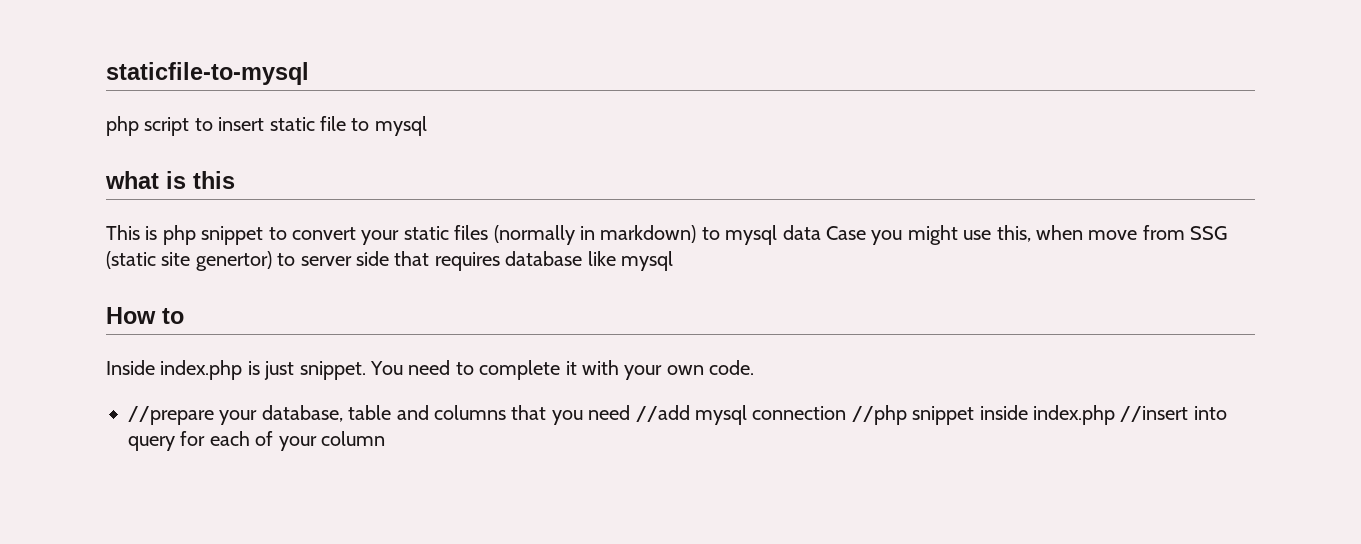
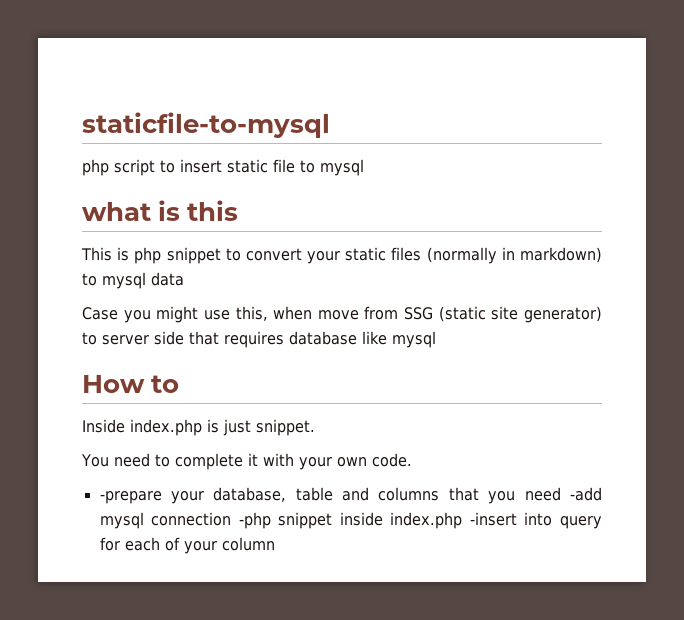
- This is php snippet to convert your static files (normally in markdown) to mysql data Case you might use this, when move from SSG (static site genertor) to server side that requires database like mysql
+ This is php snippet to convert your static files (normally in markdown) to mysql data
+ Case you might use this, when move from SSG (static site generator) to server side that requires database like mysql
- Inside index.php is just snippet. You need to complete it with your own code.
+ Inside index.php is just snippet.
+ You need to complete it with your own code.
- //prepare your database, table and columns that you need //add mysql connection //php snippet inside index.php //insert into query for each of your column
+ -prepare your database, table and columns that you need -add mysql connection -php snippet inside index.php -insert into query for each of your column

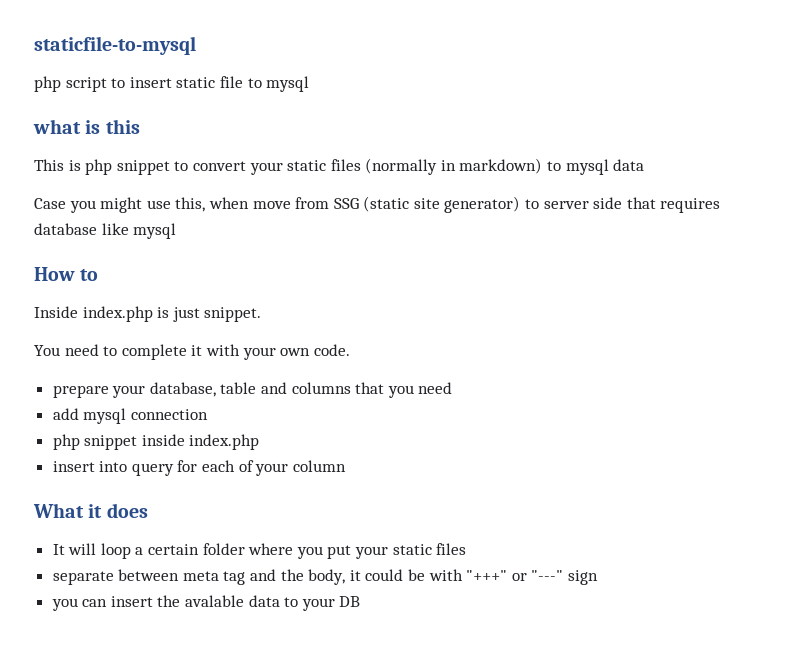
- -prepare your database, table and columns that you need -add mysql connection -php snippet inside index.php -insert into query for each of your column
+ prepare your database, table and columns that you need
+ add mysql connection
+ php snippet inside index.php
+ insert into query for each of your column
+ What it does
+ It will loop a certain folder where you put your static files
+ separate between meta tag and the body, it could be with "+++" or "---" sign
+ you can insert the avalable data to your DB

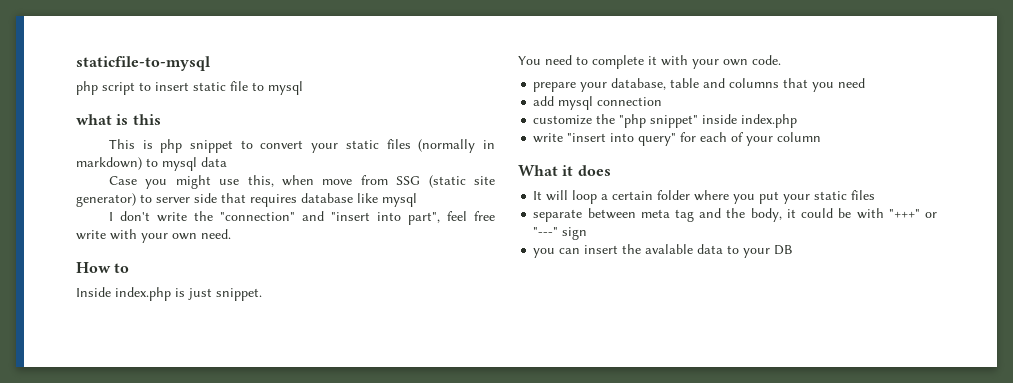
+ I don't write the "connection" and "insert into part", feel free write with your own need.
- php snippet inside index.php
- insert into query for each of your column
+ customize the "php snippet" inside index.php
+ write "insert into query" for each of your column

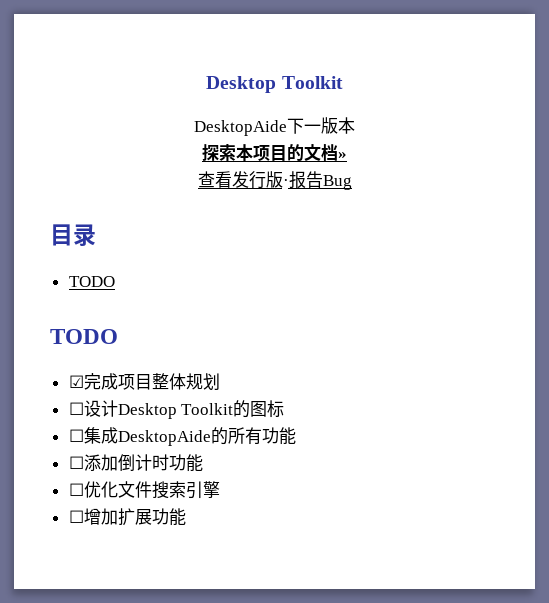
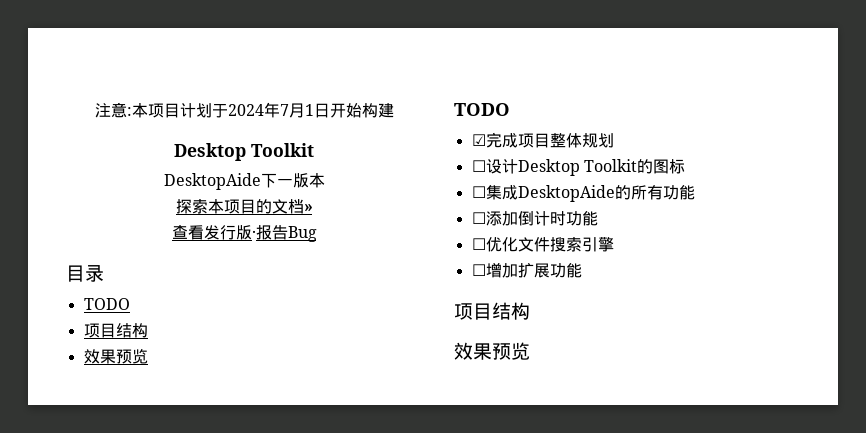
+ 注意:本项目计划于2024年7月1日开始构建
  目录
  TODO
+ 项目结构
+ 效果预览
  ☐增加扩展功能
+ 项目结构
+ 效果预览

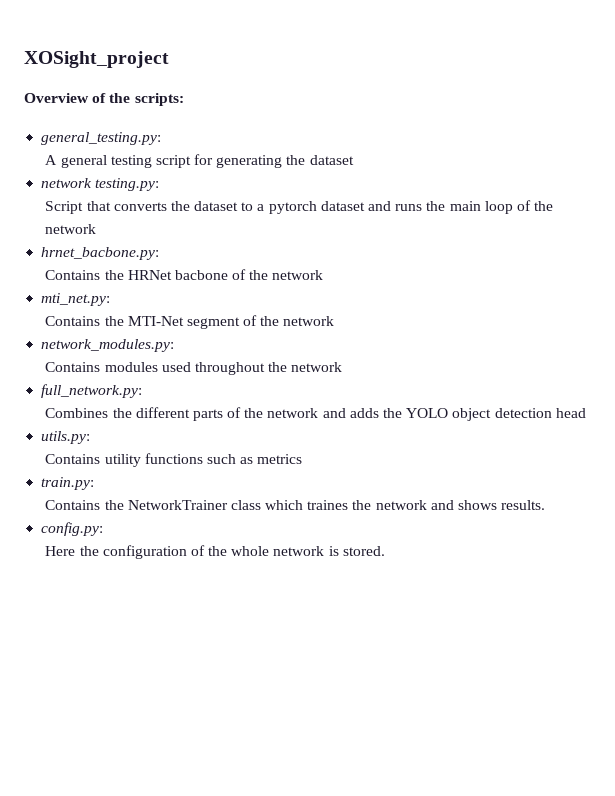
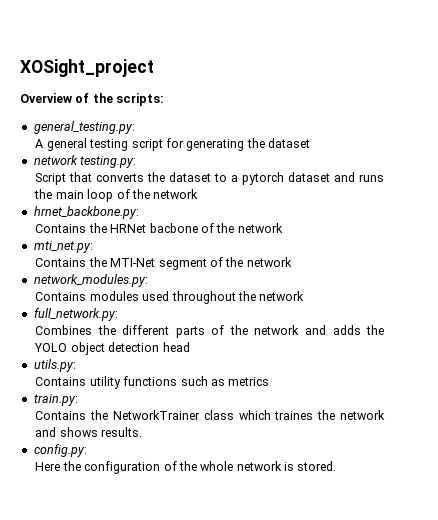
- hrnet_bacbone.py:
+ hrnet_backbone.py:

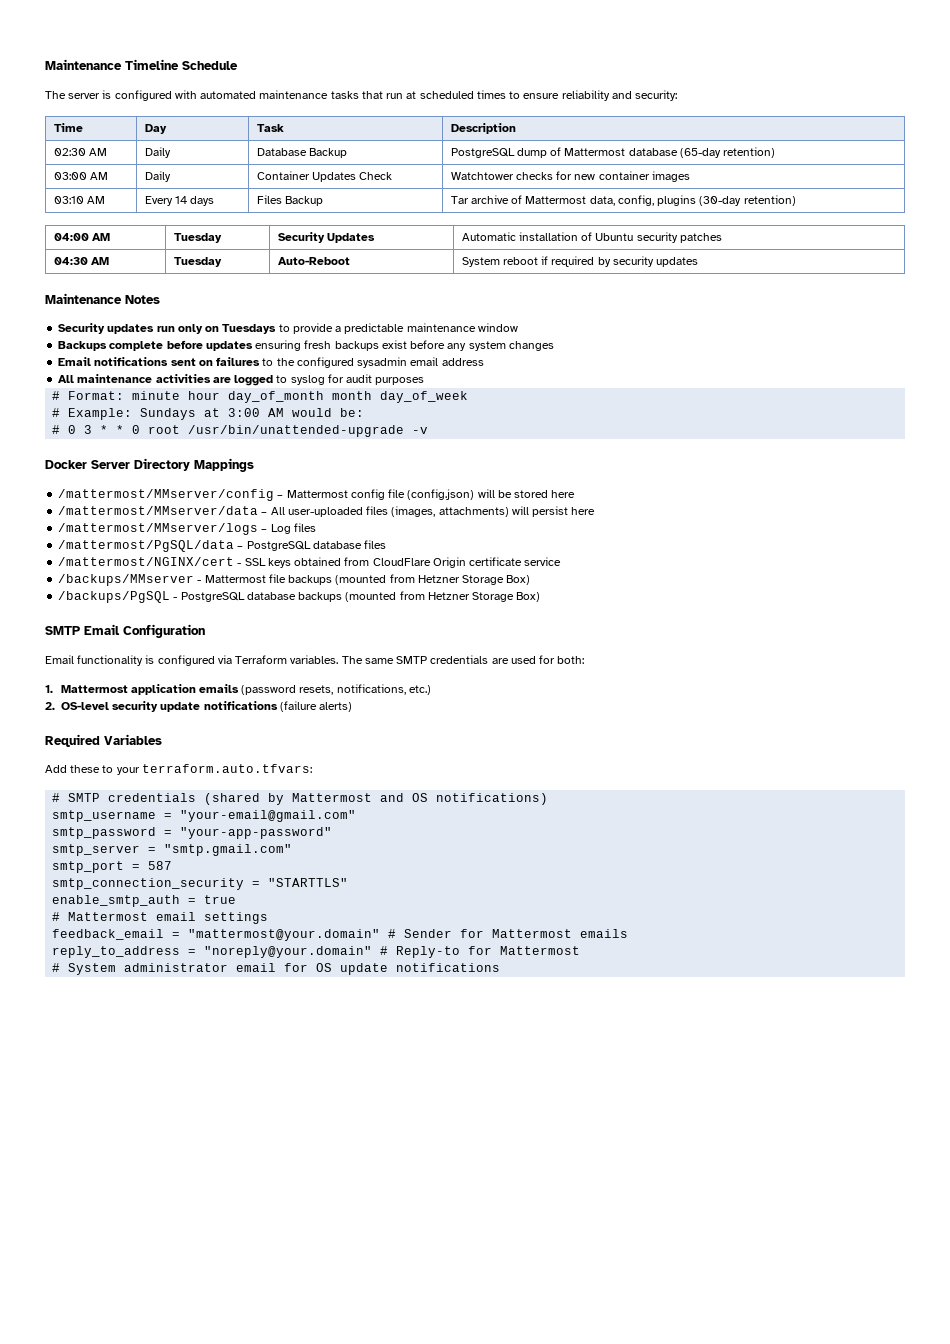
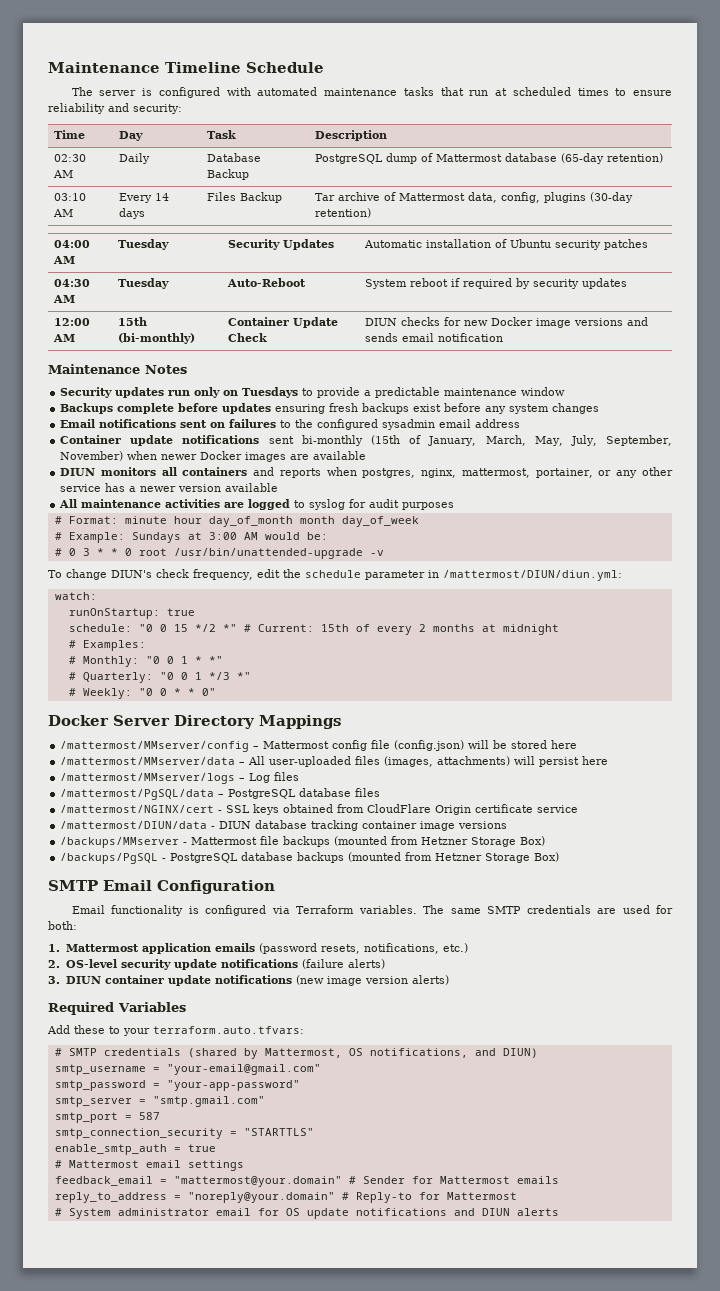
- 03:00 AM | Daily | Container Updates Check | Watchtower checks for new container images
+ 12:00 AM | 15th (bi-monthly) | Container Update Check | DIUN checks for new Docker image versions and sends email notification
+ Container update notifications sent bi-monthly (15th of January, March, May, July, September, November) when newer Docker images are available
+ DIUN monitors all containers and reports when postgres, nginx, mattermost, portainer, or any other service has a newer version available
+ To change DIUN's check frequency, edit the schedule parameter in /mattermost/DIUN/diun.yml:
+ watch:
+ runOnStartup: true
+ schedule: "0 0 15 */2 *" # Current: 15th of every 2 months at midnight
+ # Examples:
+ # Monthly: "0 0 1 * *"
+ # Quarterly: "0 0 1 */3 *"
+ # Weekly: "0 0 * * 0"
+ /mattermost/DIUN/data - DIUN database tracking container image versions
+ 3. DIUN container update notifications (new image version alerts)
- # SMTP credentials (shared by Mattermost and OS notifications)
+ # SMTP credentials (shared by Mattermost, OS notifications, and DIUN)
- # System administrator email for OS update notifications
+ # System administrator email for OS update notifications and DIUN alerts

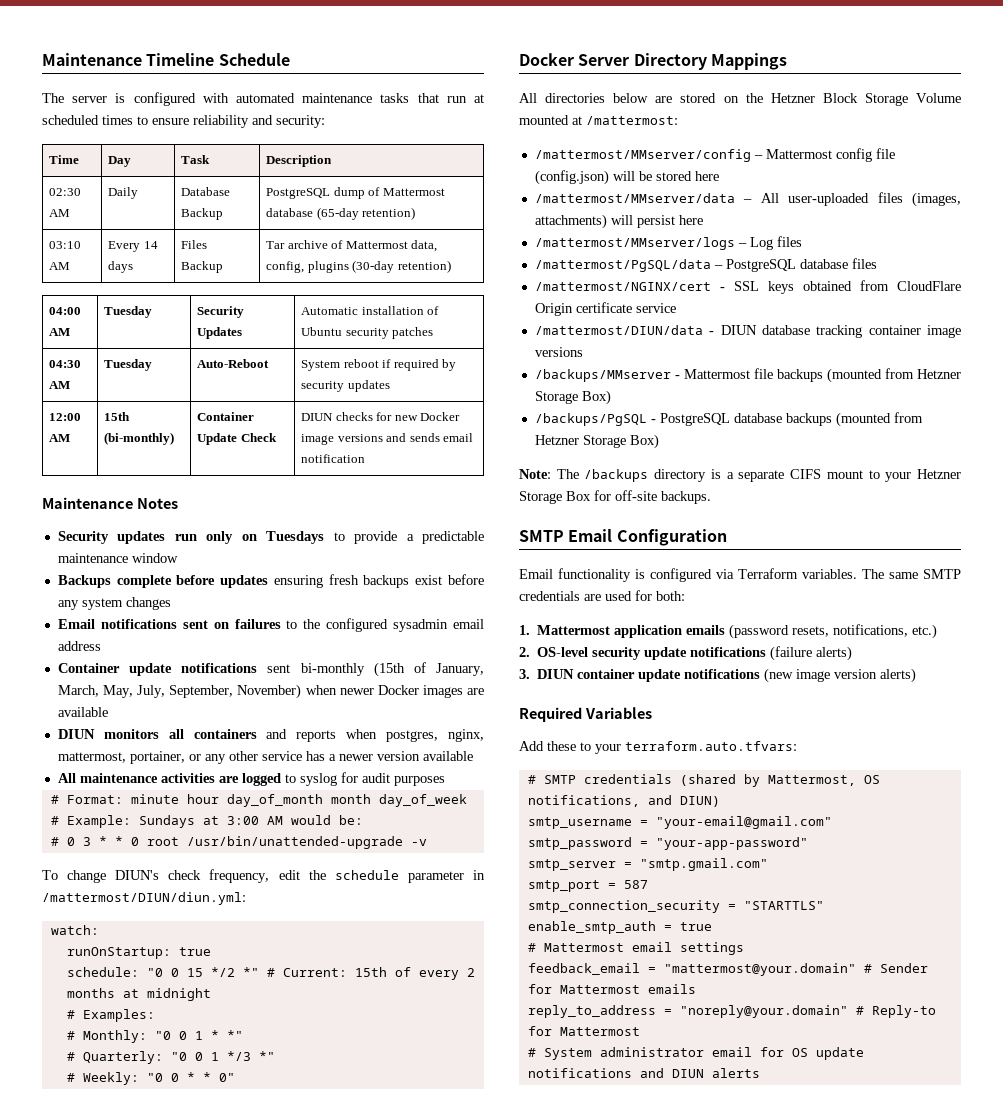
+ All directories below are stored on the Hetzner Block Storage Volume mounted at /mattermost:
+ Note: The /backups directory is a separate CIFS mount to your Hetzner Storage Box for off-site backups.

WORK ITEM:
Your answer must be the records above, word for word, with no pictures.

WRITTEN RESPONSE:
- This is php snippet to convert your static files (normally in markdown) to mysql data Case you might use this, when move from SSG (static site genertor) to server side that requires database like mysql
+ This is php snippet to convert your static files (normally in markdown) to mysql data
+ Case you might use this, when move from SSG (static site generator) to server side that requires database like mysql
- Inside index.php is just snippet. You need to complete it with your own code.
+ Inside index.php is just snippet.
+ You need to complete it with your own code.
- //prepare your database, table and columns that you need //add mysql connection //php snippet inside index.php //insert into query for each of your column
+ -prepare your database, table and columns that you need -add mysql connection -php snippet inside index.php -insert into query for each of your column

- -prepare your database, table and columns that you need -add mysql connection -php snippet inside index.php -insert into query for each of your column
+ prepare your database, table and columns that you need
+ add mysql connection
+ php snippet inside index.php
+ insert into query for each of your column
+ What it does
+ It will loop a certain folder where you put your static files
+ separate between meta tag and the body, it could be with "+++" or "---" sign
+ you can insert the avalable data to your DB

+ I don't write the "connection" and "insert into part", feel free write with your own need.
- php snippet inside index.php
- insert into query for each of your column
+ customize the "php snippet" inside index.php
+ write "insert into query" for each of your column

+ 注意:本项目计划于2024年7月1日开始构建
  目录
  TODO
+ 项目结构
+ 效果预览
  ☐增加扩展功能
+ 项目结构
+ 效果预览

- hrnet_bacbone.py:
+ hrnet_backbone.py:

- 03:00 AM | Daily | Container Updates Check | Watchtower checks for new container images
+ 12:00 AM | 15th (bi-monthly) | Container Update Check | DIUN checks for new Docker image versions and sends email notification
+ Container update notifications sent bi-monthly (15th of January, March, May, July, September, November) when newer Docker images are available
+ DIUN monitors all containers and reports when postgres, nginx, mattermost, portainer, or any other service has a newer version available
+ To change DIUN's check frequency, edit the schedule parameter in /mattermost/DIUN/diun.yml:
+ watch:
+ runOnStartup: true
+ schedule: "0 0 15 */2 *" # Current: 15th of every 2 months at midnight
+ # Examples:
+ # Monthly: "0 0 1 * *"
+ # Quarterly: "0 0 1 */3 *"
+ # Weekly: "0 0 * * 0"
+ /mattermost/DIUN/data - DIUN database tracking container image versions
+ 3. DIUN container update notifications (new image version alerts)
- # SMTP credentials (shared by Mattermost and OS notifications)
+ # SMTP credentials (shared by Mattermost, OS notifications, and DIUN)
- # System administrator email for OS update notifications
+ # System administrator email for OS update notifications and DIUN alerts

+ All directories below are stored on the Hetzner Block Storage Volume mounted at /mattermost:
+ Note: The /backups directory is a separate CIFS mount to your Hetzner Storage Box for off-site backups.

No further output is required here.